After inquiries last week by The Oklahoman, the Oklahoma Department of Environmental Quality said a commission acting as the clearinghouse for first responders on hazardous cargo information entered into confidentiality agreements with three railroads. The agreements prevented the release of the oil train shipment information to members of the public.
But Thursday, officials said agency attorneys are taking another look at the agreements after the Federal Railroad Administration said the reports do not contain “security-sensitive information.” Oklahoma officials previously withheld the information under an exemption to the state Open Records Act regarding “information relating to terrorism.”
Skylar McElhaney, DEQ spokeswoman, said the Oklahoma Hazardous Emergency Response Commission initially acted under guidance from the federal Transportation Department on how to treat the reports about oil shipments by rail from the Bakken in North Dakota.
“Now that DOT and the Federal Railroad Administration have both affirmed that details about rail shipments of Bakken oil are not security sensitive, DEQ’s legal staff is looking into the validity of the non-disclosure agreements,” McElhaney said in an email.
Monty Elder, a DEQ employee who heads the commission, sent emails Thursday to BNSF Railway Co., Union Pacific Railroad Co. and Stillwater Central Railroad telling them of the possible changes in the confidentiality agreements signed by the commission.
“The only other rationale for the non-disclosure agreement is UP’s claim of confidential business information,” Elder wrote in one email to Union Pacific. “OHMERC will not be able to continue in the agreement on this basis unless UP submits documentation to substantiate the confidentiality claim.”
Responding to accidents
Oklahoma is a key state for oil shipments from the Bakken, mostly because of its central location and oil storage terminals in Cushing.
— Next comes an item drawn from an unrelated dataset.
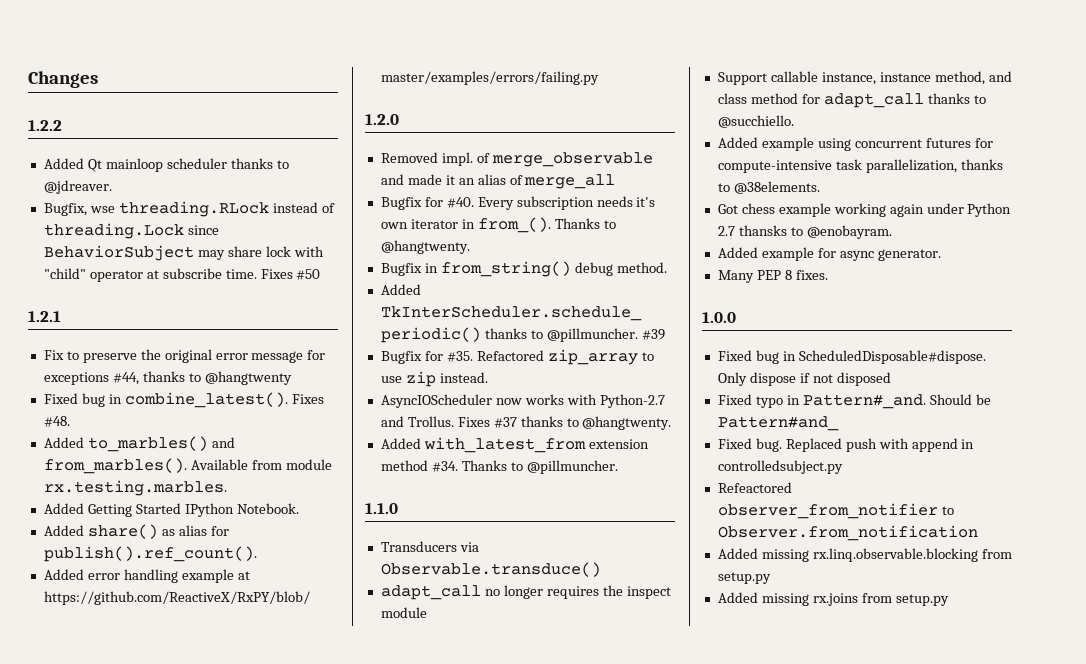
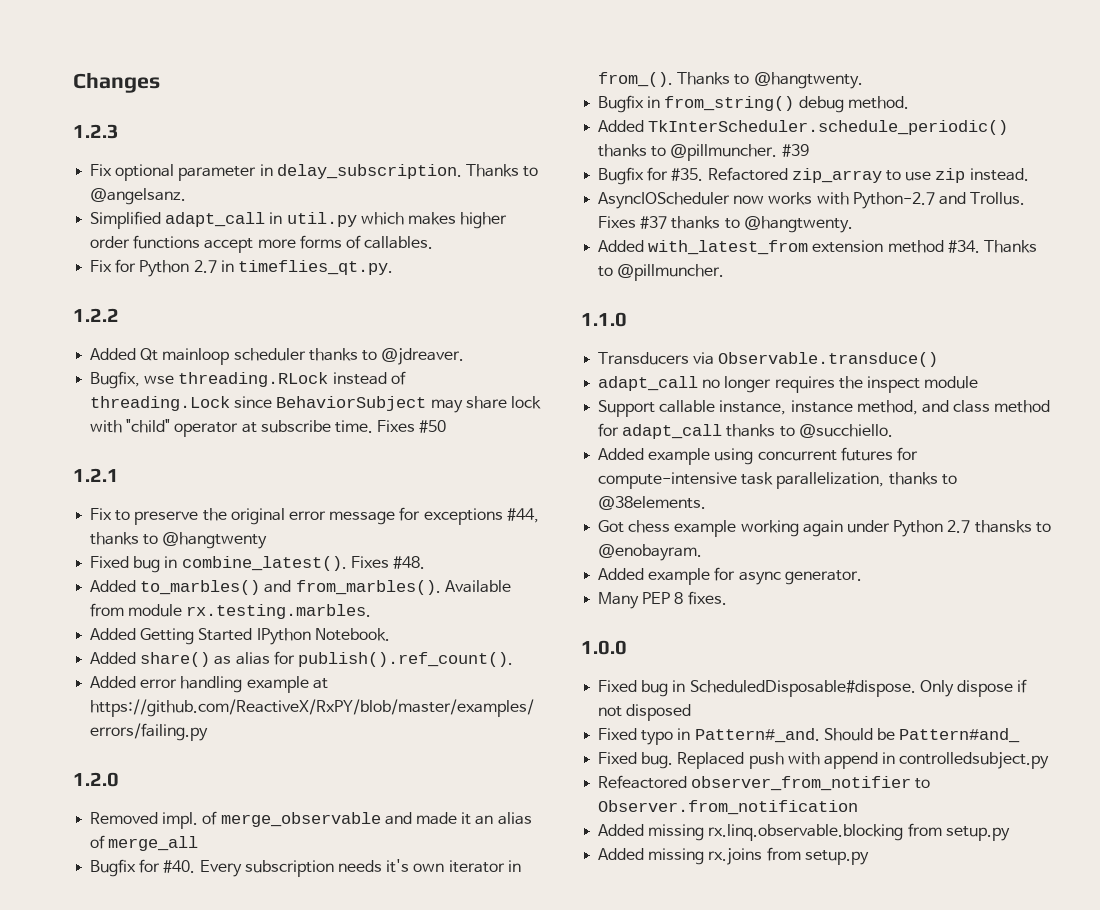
+ 1.2.3
+ Fix optional parameter in delay_subscription. Thanks to @angelsanz.
+ Simplified adapt_call in util.py which makes higher order functions accept more forms of callables.
+ Fix for Python 2.7 in timeflies_qt.py.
A BNSF official last year said 45 percent of its oil trains move to, from or through Oklahoma.
In May, the federal government ordered railroads to tell state authorities about shipments of Bakken crude oil, which preliminary tests show is more flammable than other types of crude oil. The emergency order came after several high-profile accidents, including one in Canada last year that killed 47 people.
The order from the federal Transportation Department said railroads should notify state officials of trains carrying more than 1 million gallons of Bakken oil, or more than 35 tank cars.
The information is supposed to be shared with first responders in case of an accident.
Confusion over how to treat the reports has led to patchwork disclosure across the country. Some states, such as New Jersey, Minnesota and Ohio, have denied public access.
Others, such as Oregon, Virginia and Washington, have determined the oil train shipment information can’t be withheld.
Instead of signing confidentiality agreements provided by the railroads, Washington told the railroads the information would be released unless a judge ordered an injunction against it, said Mark Stewart with the Washington Military Department’s Emergency Management Division.
“Generally, the railroads said they’re not going to seek court action,” Stewart said.
Washington has posted the first of the Bakken oil train shipment monthly reports on the Military Department’s website. They show the number of oil trains passing through each county, as well as safety information and the composition of the oil.
“There’s probably nothing in those reports that someone who wanted to sit at a railroad crossing couldn’t figure out,” Stewart said.